:: Work request ::
Please give back all the records exactly, but keep the pictures out.

::: Available data :::

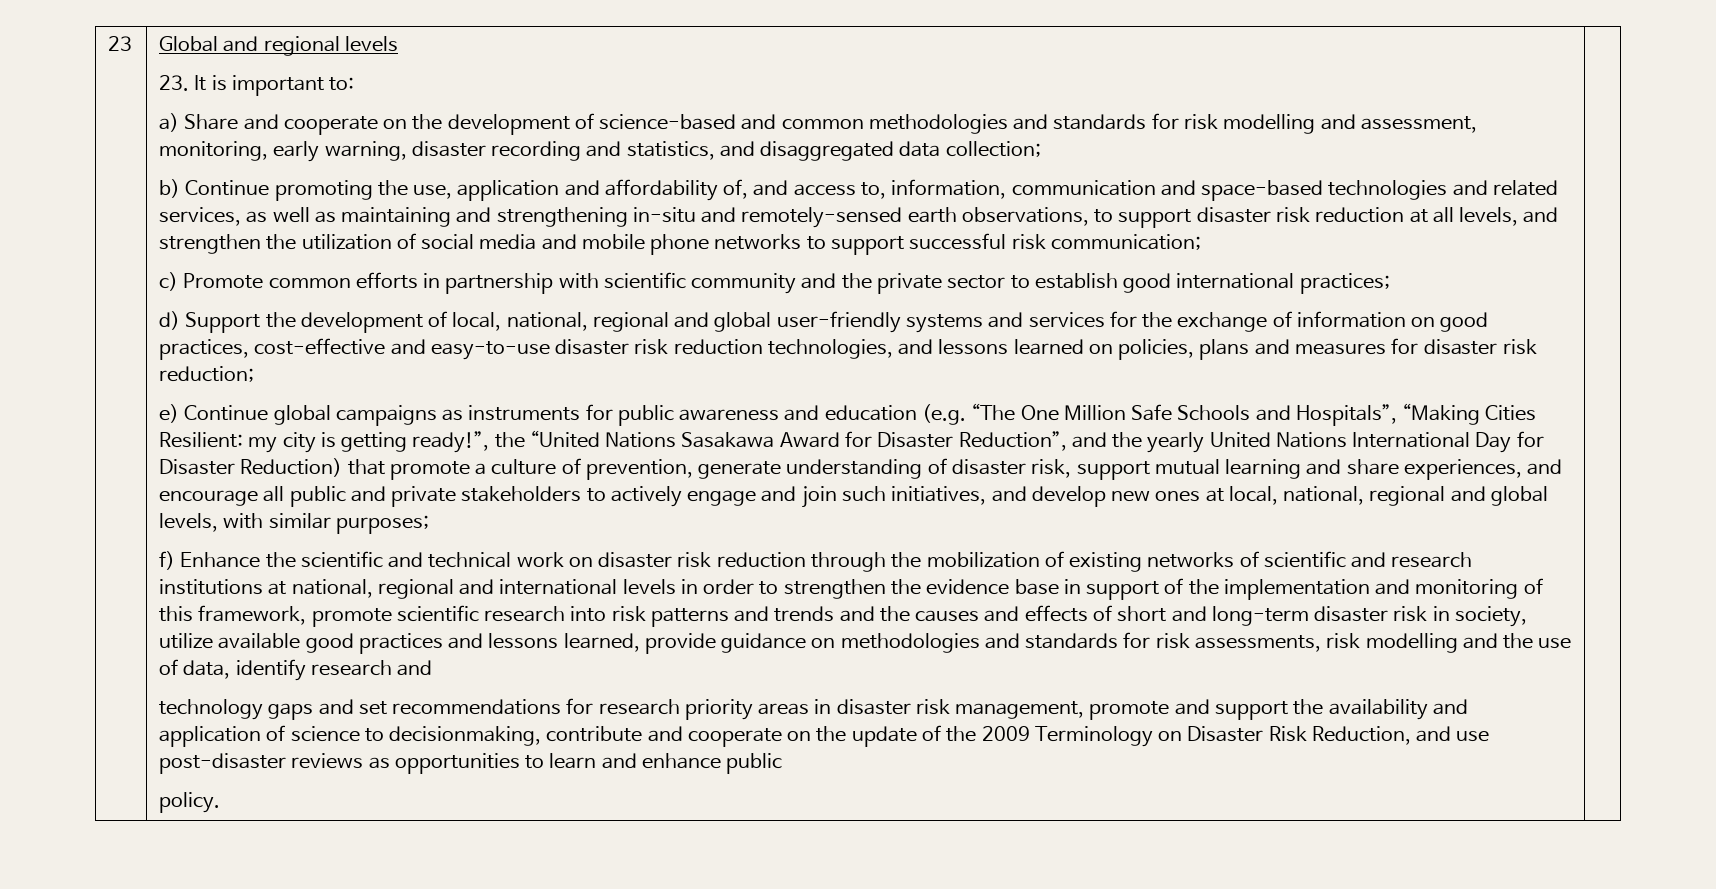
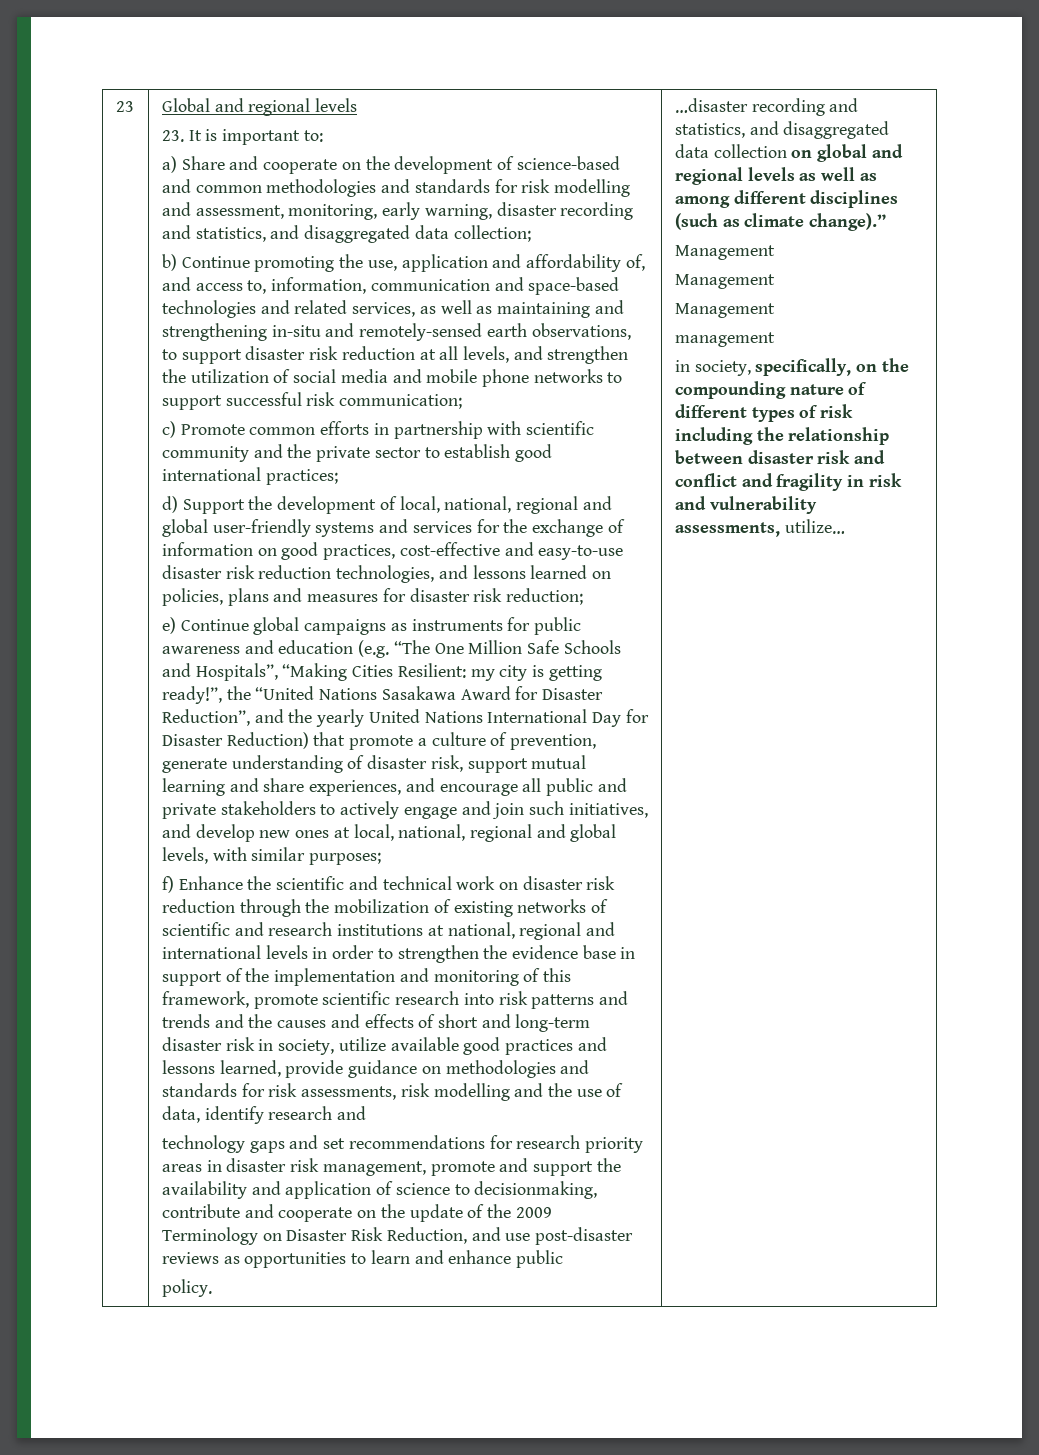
+ …disaster recording and statistics, and disaggregated data collection on global and regional levels as well as among different disciplines (such as climate change).”
+ Management
+ Management
+ Management
+ management
+ in society, specifically, on the compounding nature of different types of risk including the relationship between disaster risk and conflict and fragility in risk and vulnerability assessments, utilize…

:::

:: Task response ::
+ …disaster recording and statistics, and disaggregated data collection on global and regional levels as well as among different disciplines (such as climate change).”
+ Management
+ Management
+ Management
+ management
+ in society, specifically, on the compounding nature of different types of risk including the relationship between disaster risk and conflict and fragility in risk and vulnerability assessments, utilize…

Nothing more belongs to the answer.